▶ _Assigned task_: Output each record exactly as given. Leave out every picture.

Saved data entries
==*==

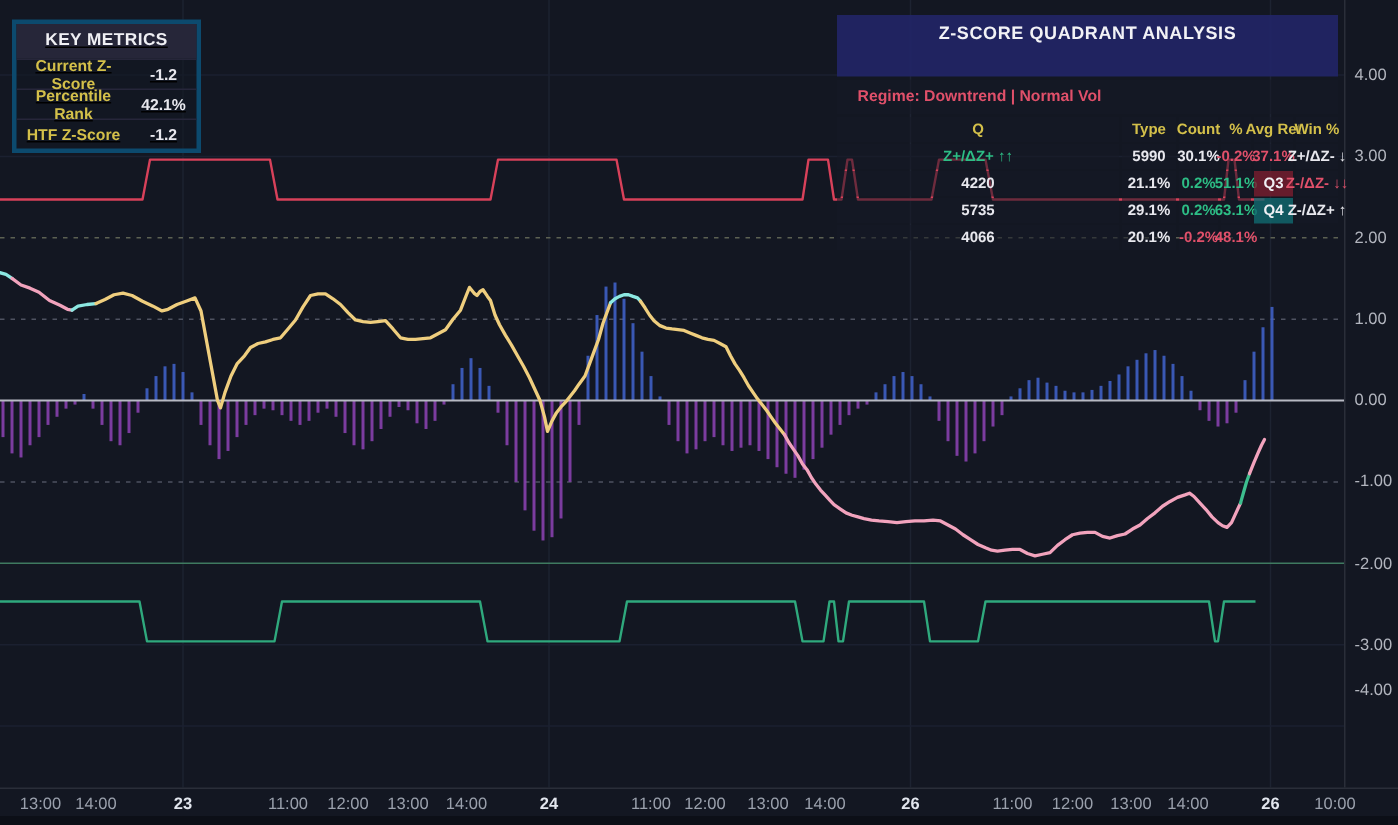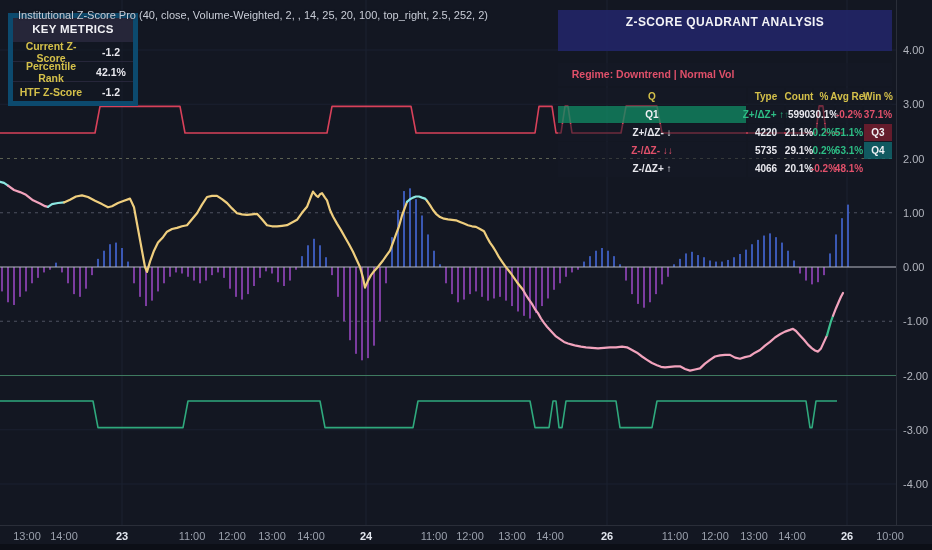"Institutional Z-Score Pro (40, close," div.legend-title { html: <div>Institutional Z-Score Pro (40, close, Volume-Weighted, 2, , 14, 25, 20, 100, top_right, 2.5, 252, 2)</div> -> none }
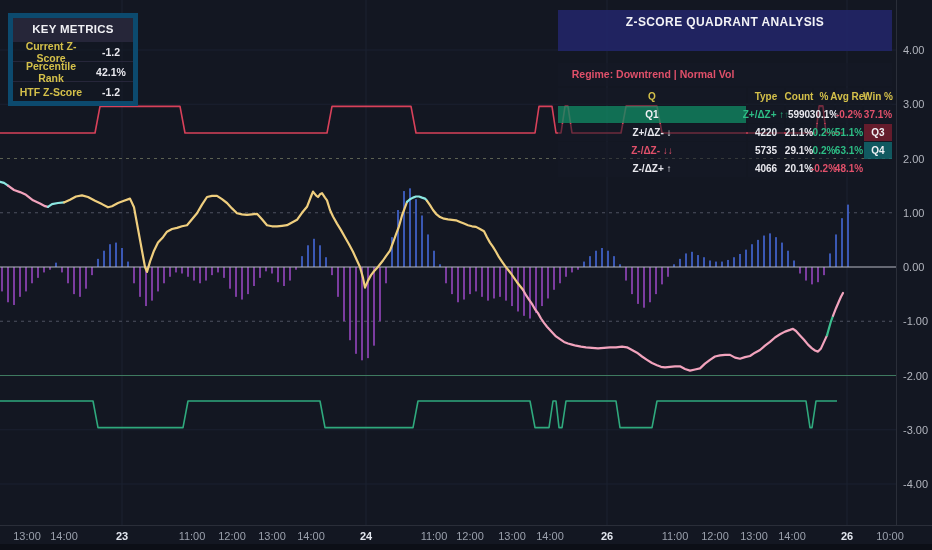"KEY METRICS" .km { border: 5px solid #0c4a6e -> 3px solid #0c4a6e; text-decoration: none -> underline }
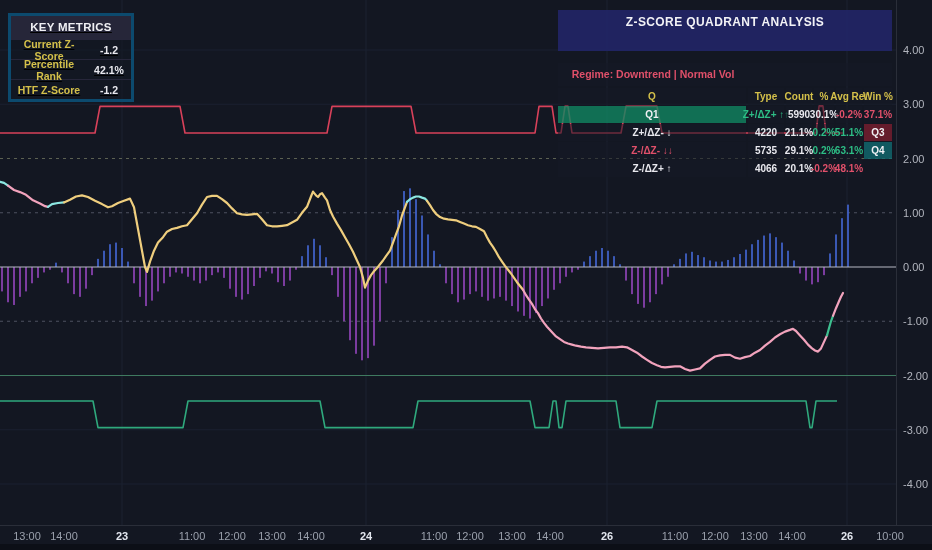"Regime: Downtrend | Normal Vol" .qt-regime { margin-top: 12px -> 2px }
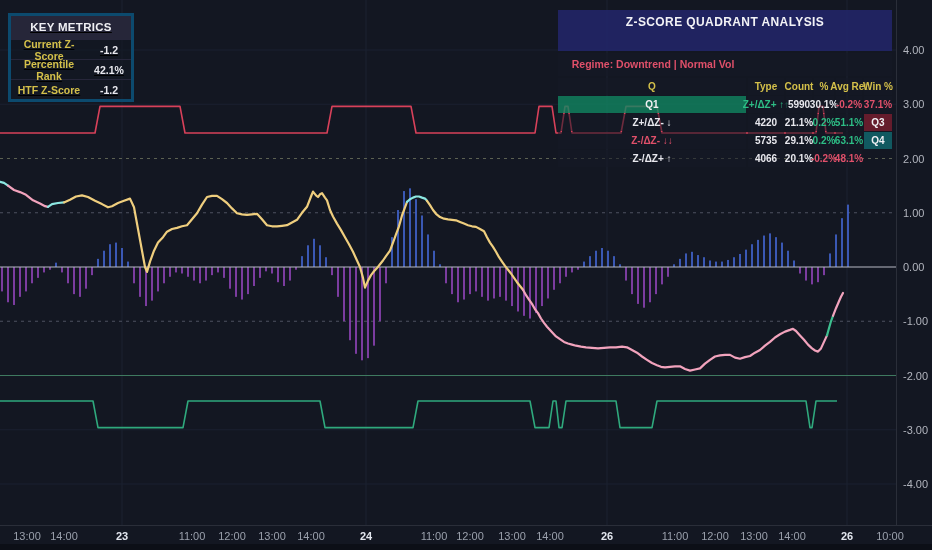"Q1" div.qt-cell { html: <div>Q1</div> -> none }
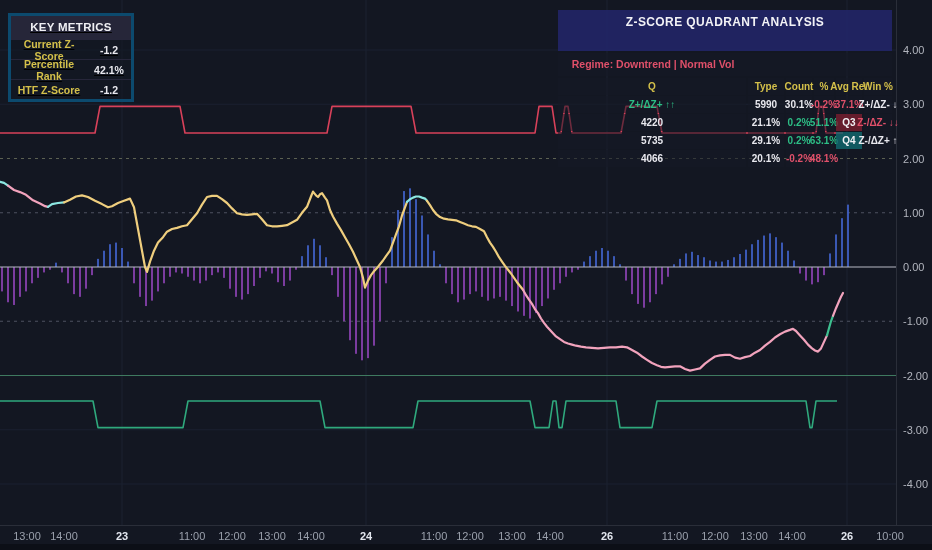"-4.00" div.yaxis-label { top: 484px -> 460px }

==*==

▶ _Exercise output_:
"Institutional Z-Score Pro (40, close," div.legend-title { html: <div>Institutional Z-Score Pro (40, close, Volume-Weighted, 2, , 14, 25, 20, 100, top_right, 2.5, 252, 2)</div> -> none }
"KEY METRICS" .km { border: 5px solid #0c4a6e -> 3px solid #0c4a6e; text-decoration: none -> underline }
"Regime: Downtrend | Normal Vol" .qt-regime { margin-top: 12px -> 2px }
"Q1" div.qt-cell { html: <div>Q1</div> -> none }
"-4.00" div.yaxis-label { top: 484px -> 460px }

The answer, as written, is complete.